◆ **YOUR INSTRUCTIONS**
Scan the material for "Goals". Copy every line it appears in.

◆ **INFORMATION PROVIDED**

Start of Block

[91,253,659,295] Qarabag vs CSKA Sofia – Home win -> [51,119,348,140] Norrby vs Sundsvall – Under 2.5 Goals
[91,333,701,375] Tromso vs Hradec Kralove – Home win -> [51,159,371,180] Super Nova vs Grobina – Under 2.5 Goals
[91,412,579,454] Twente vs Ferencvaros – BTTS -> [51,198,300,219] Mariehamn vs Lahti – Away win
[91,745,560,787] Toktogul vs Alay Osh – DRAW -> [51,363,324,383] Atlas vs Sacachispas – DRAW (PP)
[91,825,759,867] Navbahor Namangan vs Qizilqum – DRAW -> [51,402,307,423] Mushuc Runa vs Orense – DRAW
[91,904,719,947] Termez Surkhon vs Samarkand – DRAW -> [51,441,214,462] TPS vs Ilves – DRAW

End of Block

◆ **TASK RESPONSE**
[91,253,659,295] Qarabag vs CSKA Sofia – Home win -> [51,119,348,140] Norrby vs Sundsvall – Under 2.5 Goals
[91,333,701,375] Tromso vs Hradec Kralove – Home win -> [51,159,371,180] Super Nova vs Grobina – Under 2.5 Goals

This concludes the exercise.